-- Exercise aim --
For this exercise, write out the whole listing below exactly, omitting its images.

(Source material Opens)

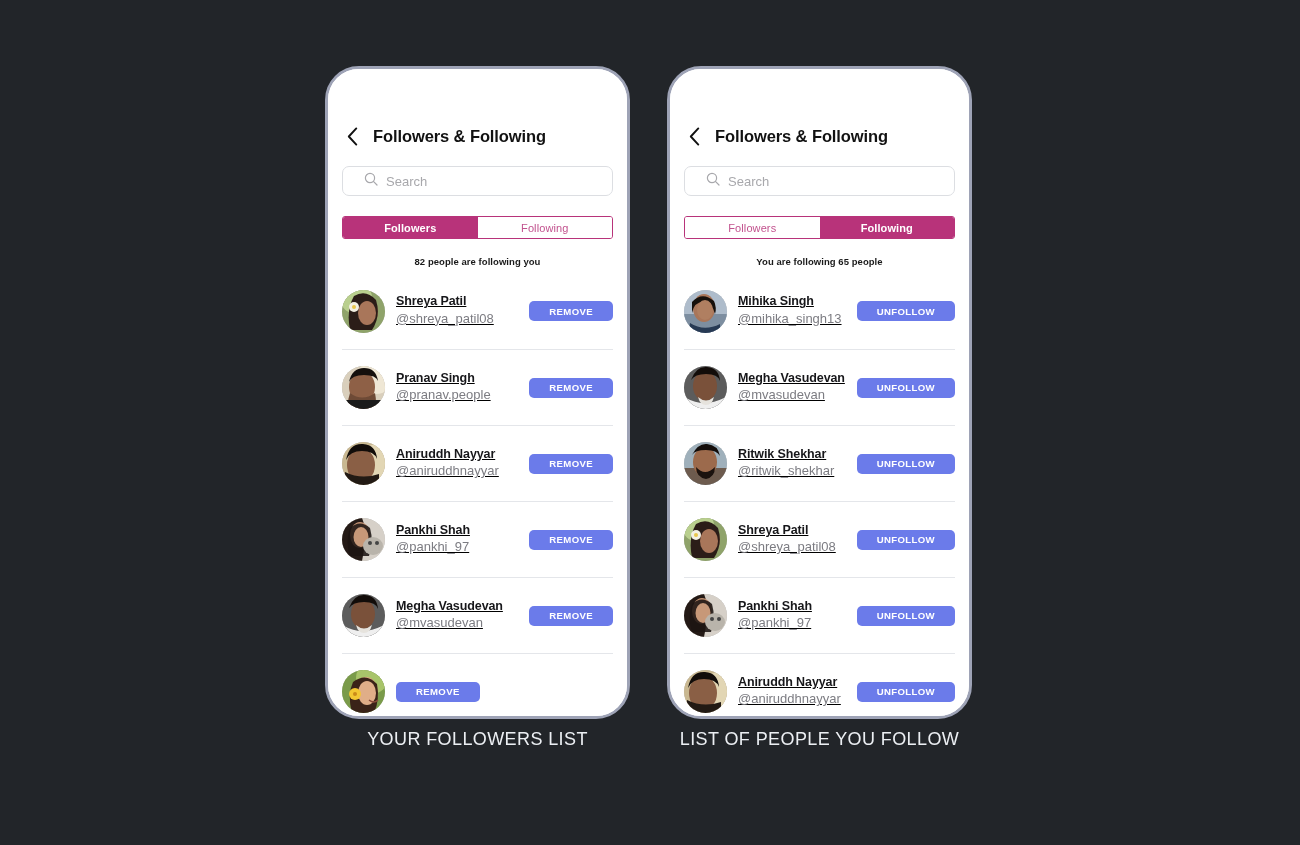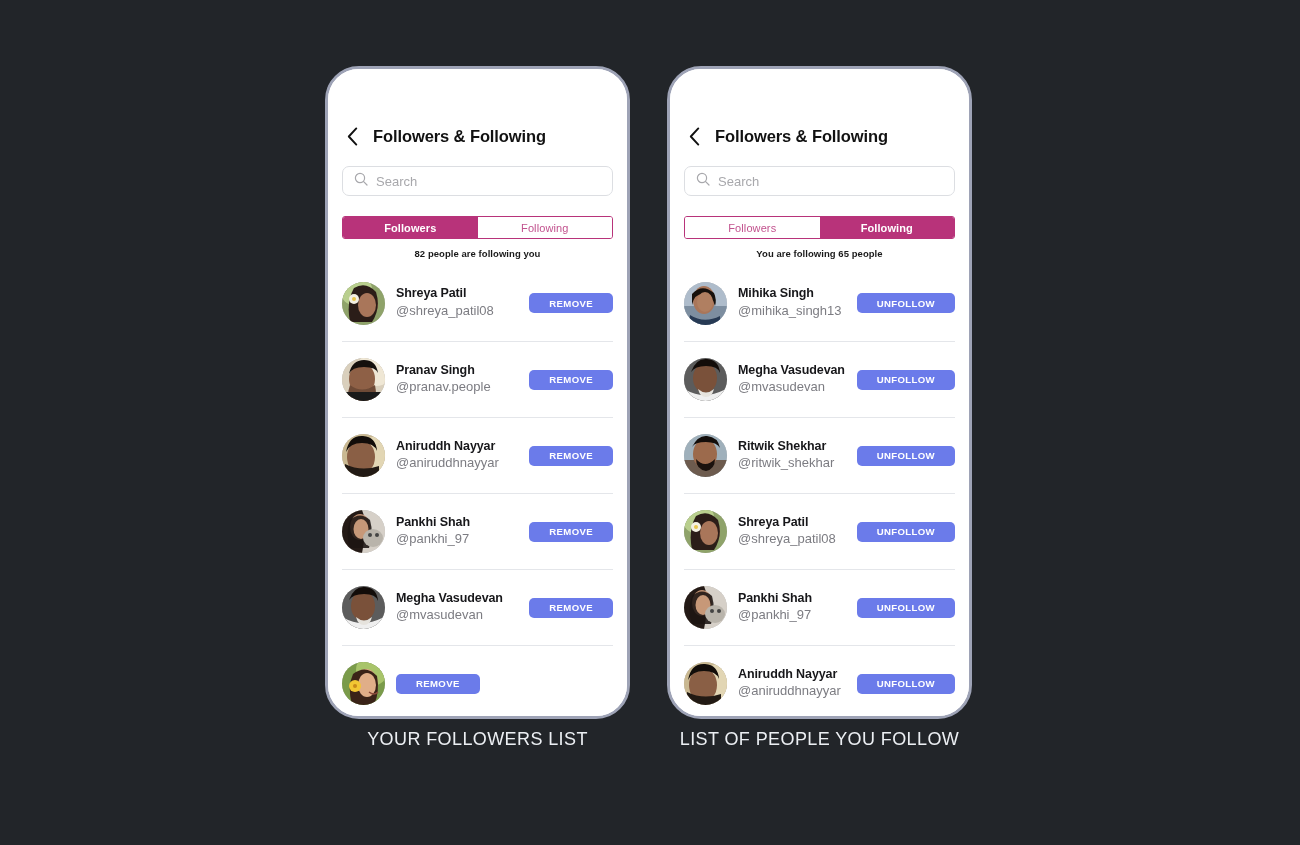--- a/index.html
+++ b/index.html
@@ -76,7 +76,7 @@
     display: flex;
     align-items: center;
     gap: 8px;
-    padding: 0 11px;
+    padding: 0 21px;
     box-sizing: border-box;
     background: #fff;
   }

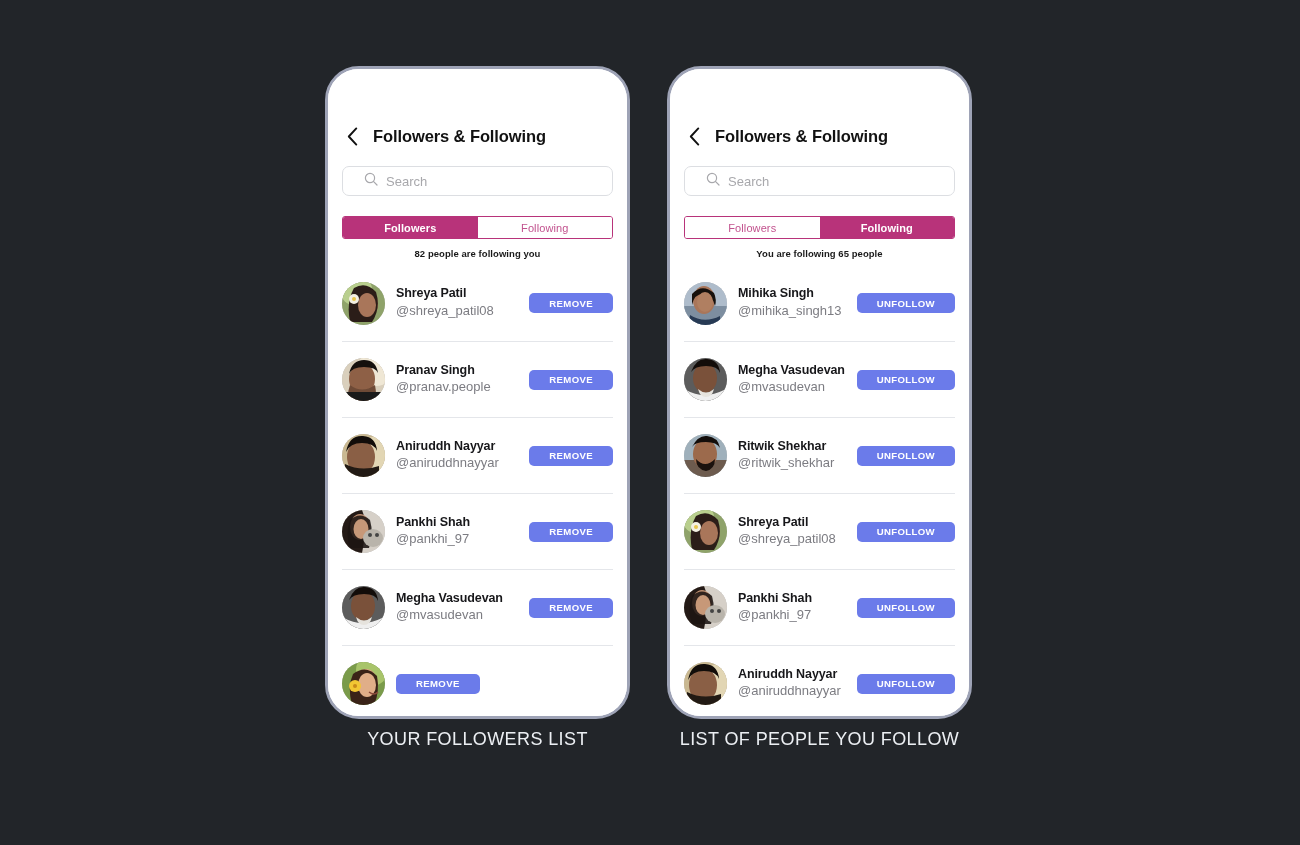--- a/index.html
+++ b/index.html
@@ -129,7 +129,7 @@
     font-size: 9.5px;
     font-weight: bold;
     color: #1a1a1a;
-    margin-top: 9px;
+    margin-top: 17px;
     letter-spacing: 0.05px;
   }
 

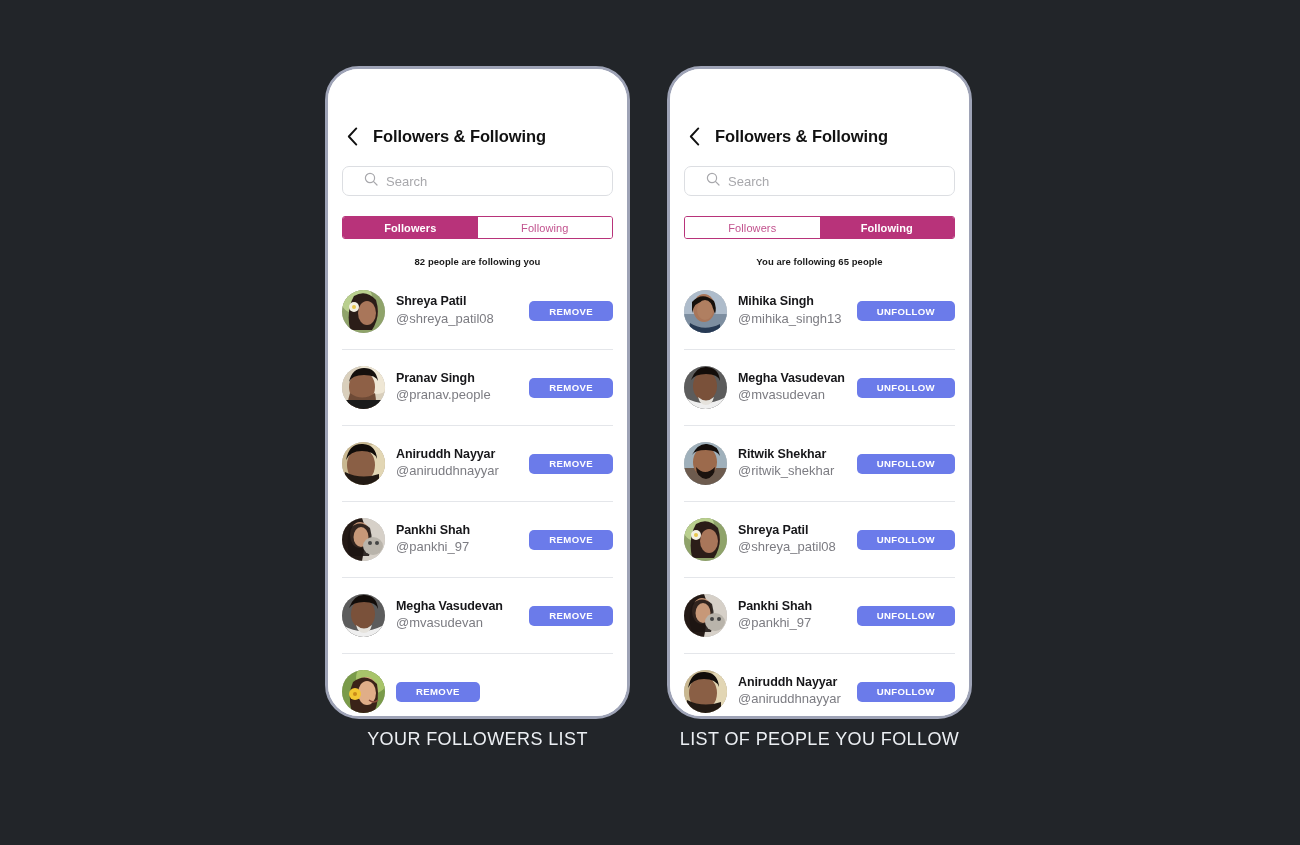--- a/index.html
+++ b/index.html
@@ -165,6 +165,7 @@
   .user-meta {
     flex: 1 1 auto;
     min-width: 0;
+    text-decoration: underline;
   }
   .user-name {
     font-size: 12.5px;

(Source material Closes)

-- Solution for this problem --
--- a/index.html
+++ b/index.html
@@ -76,7 +76,7 @@
     display: flex;
     align-items: center;
     gap: 8px;
-    padding: 0 11px;
+    padding: 0 21px;
     box-sizing: border-box;
     background: #fff;
   }

--- a/index.html
+++ b/index.html
@@ -129,7 +129,7 @@
     font-size: 9.5px;
     font-weight: bold;
     color: #1a1a1a;
-    margin-top: 9px;
+    margin-top: 17px;
     letter-spacing: 0.05px;
   }
 

--- a/index.html
+++ b/index.html
@@ -165,6 +165,7 @@
   .user-meta {
     flex: 1 1 auto;
     min-width: 0;
+    text-decoration: underline;
   }
   .user-name {
     font-size: 12.5px;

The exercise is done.